-- Problem description --
Wherever a line of the records contains "گواهی", copy that line.

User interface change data

# # # #

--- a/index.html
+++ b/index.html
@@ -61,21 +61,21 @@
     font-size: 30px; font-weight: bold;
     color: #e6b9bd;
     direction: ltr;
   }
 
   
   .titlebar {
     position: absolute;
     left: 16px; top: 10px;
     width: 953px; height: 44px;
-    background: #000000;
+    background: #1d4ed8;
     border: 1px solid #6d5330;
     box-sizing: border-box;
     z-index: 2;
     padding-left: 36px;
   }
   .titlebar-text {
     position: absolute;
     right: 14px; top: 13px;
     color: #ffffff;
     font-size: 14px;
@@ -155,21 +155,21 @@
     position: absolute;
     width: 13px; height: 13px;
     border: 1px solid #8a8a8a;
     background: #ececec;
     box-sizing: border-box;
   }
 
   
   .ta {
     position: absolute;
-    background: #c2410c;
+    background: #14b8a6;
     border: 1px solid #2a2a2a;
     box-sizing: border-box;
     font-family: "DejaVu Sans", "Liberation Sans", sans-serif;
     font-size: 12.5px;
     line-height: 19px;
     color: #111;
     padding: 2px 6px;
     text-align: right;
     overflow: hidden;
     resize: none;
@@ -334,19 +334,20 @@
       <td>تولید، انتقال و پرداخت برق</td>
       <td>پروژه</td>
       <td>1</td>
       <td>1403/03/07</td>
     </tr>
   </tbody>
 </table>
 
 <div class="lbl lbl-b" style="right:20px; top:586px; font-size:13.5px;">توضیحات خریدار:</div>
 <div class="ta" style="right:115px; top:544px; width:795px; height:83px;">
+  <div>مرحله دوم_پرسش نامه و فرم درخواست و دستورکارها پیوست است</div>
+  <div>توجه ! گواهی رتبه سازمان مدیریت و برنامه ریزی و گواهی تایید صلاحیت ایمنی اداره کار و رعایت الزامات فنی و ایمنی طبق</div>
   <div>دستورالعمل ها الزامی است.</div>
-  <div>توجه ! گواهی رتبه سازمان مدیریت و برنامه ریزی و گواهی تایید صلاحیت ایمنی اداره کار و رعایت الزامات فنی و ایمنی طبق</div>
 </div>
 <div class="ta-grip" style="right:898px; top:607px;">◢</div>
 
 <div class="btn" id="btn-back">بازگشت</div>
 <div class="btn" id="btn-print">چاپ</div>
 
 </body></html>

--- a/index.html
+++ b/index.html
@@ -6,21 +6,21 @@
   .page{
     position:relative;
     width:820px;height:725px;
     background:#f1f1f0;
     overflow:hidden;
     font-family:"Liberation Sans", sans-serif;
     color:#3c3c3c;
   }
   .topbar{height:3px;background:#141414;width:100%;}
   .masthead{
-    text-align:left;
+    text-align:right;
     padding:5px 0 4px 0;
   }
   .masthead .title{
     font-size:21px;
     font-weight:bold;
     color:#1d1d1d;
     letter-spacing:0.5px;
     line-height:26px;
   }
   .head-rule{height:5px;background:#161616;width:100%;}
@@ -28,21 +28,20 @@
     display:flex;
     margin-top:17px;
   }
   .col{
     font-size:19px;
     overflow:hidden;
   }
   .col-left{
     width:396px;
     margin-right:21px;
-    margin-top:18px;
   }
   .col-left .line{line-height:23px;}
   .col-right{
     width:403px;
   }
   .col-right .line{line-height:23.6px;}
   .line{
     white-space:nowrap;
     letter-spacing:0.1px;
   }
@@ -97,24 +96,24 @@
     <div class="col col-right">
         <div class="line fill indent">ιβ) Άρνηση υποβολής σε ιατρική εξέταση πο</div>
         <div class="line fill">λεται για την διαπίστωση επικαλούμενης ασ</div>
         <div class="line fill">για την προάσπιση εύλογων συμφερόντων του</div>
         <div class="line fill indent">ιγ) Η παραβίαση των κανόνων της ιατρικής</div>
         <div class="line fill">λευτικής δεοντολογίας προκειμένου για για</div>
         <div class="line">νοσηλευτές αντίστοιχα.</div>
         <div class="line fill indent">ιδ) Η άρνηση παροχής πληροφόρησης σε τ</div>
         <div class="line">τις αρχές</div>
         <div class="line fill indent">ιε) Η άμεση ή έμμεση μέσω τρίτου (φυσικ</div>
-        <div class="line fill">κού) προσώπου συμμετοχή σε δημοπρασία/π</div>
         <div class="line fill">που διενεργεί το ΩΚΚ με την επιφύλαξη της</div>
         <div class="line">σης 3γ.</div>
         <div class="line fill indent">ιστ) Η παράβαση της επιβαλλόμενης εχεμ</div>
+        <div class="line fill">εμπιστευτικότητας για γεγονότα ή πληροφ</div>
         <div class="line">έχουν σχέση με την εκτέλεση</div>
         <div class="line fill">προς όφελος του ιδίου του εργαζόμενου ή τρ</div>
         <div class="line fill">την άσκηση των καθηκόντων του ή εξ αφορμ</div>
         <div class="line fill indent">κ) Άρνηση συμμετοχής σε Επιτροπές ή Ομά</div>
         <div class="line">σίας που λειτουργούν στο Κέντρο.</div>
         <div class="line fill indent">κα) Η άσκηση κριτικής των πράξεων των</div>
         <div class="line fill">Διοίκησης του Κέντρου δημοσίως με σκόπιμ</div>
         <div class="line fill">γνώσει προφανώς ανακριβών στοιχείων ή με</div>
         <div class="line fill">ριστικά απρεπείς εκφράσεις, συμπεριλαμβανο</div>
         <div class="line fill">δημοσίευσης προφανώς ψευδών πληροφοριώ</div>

# # # #

-- Result of the exercise --
+  <div>توجه ! گواهی رتبه سازمان مدیریت و برنامه ریزی و گواهی تایید صلاحیت ایمنی اداره کار و رعایت الزامات فنی و ایمنی طبق</div>
-  <div>توجه ! گواهی رتبه سازمان مدیریت و برنامه ریزی و گواهی تایید صلاحیت ایمنی اداره کار و رعایت الزامات فنی و ایمنی طبق</div>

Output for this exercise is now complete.